* **What this task involves**
Using the data below, restate exactly every line from the one with "font-size: 13px ->" up to and including the one with "height: 21px ->". No picture belongs in it.

* **Supplied records**
══════

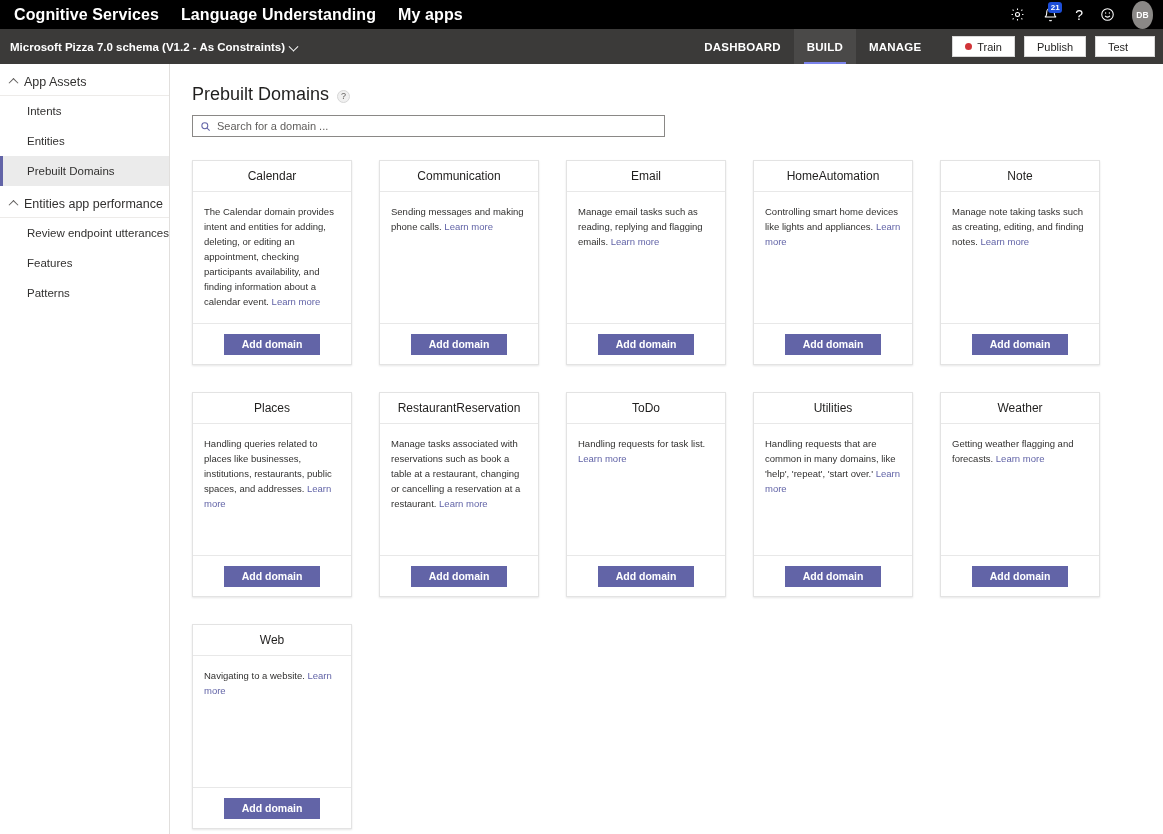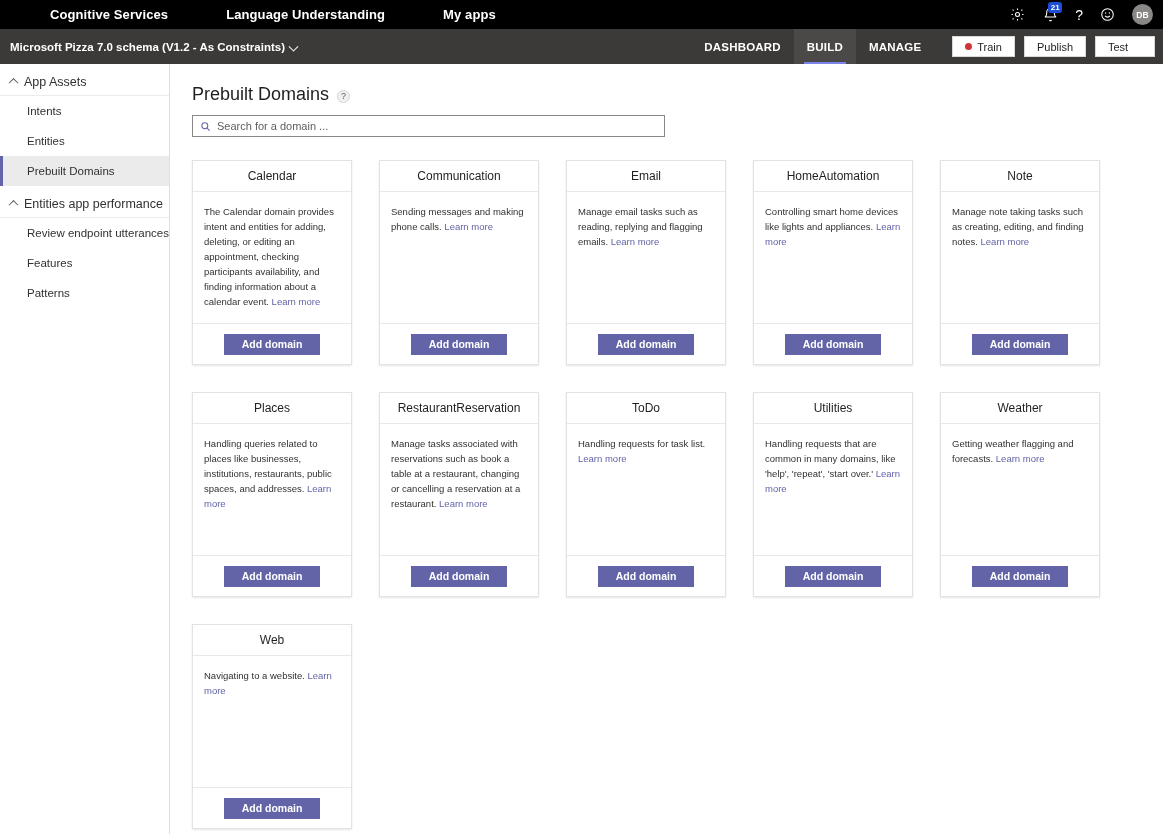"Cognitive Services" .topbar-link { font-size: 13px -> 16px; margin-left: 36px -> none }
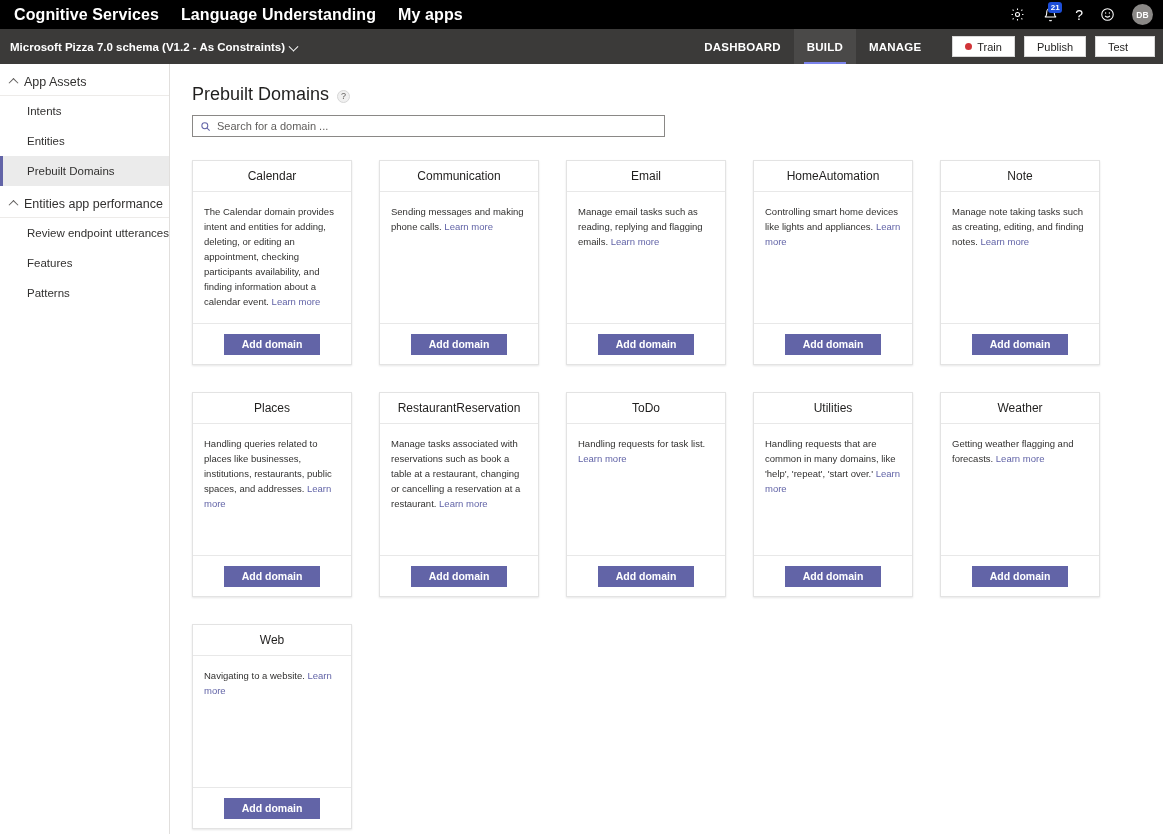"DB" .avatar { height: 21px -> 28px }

══════

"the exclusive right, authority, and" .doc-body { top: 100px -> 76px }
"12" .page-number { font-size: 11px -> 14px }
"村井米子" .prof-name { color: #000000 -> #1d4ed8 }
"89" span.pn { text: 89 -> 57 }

══════

* **Exercise output**
"Cognitive Services" .topbar-link { font-size: 13px -> 16px; margin-left: 36px -> none }
"DB" .avatar { height: 21px -> 28px }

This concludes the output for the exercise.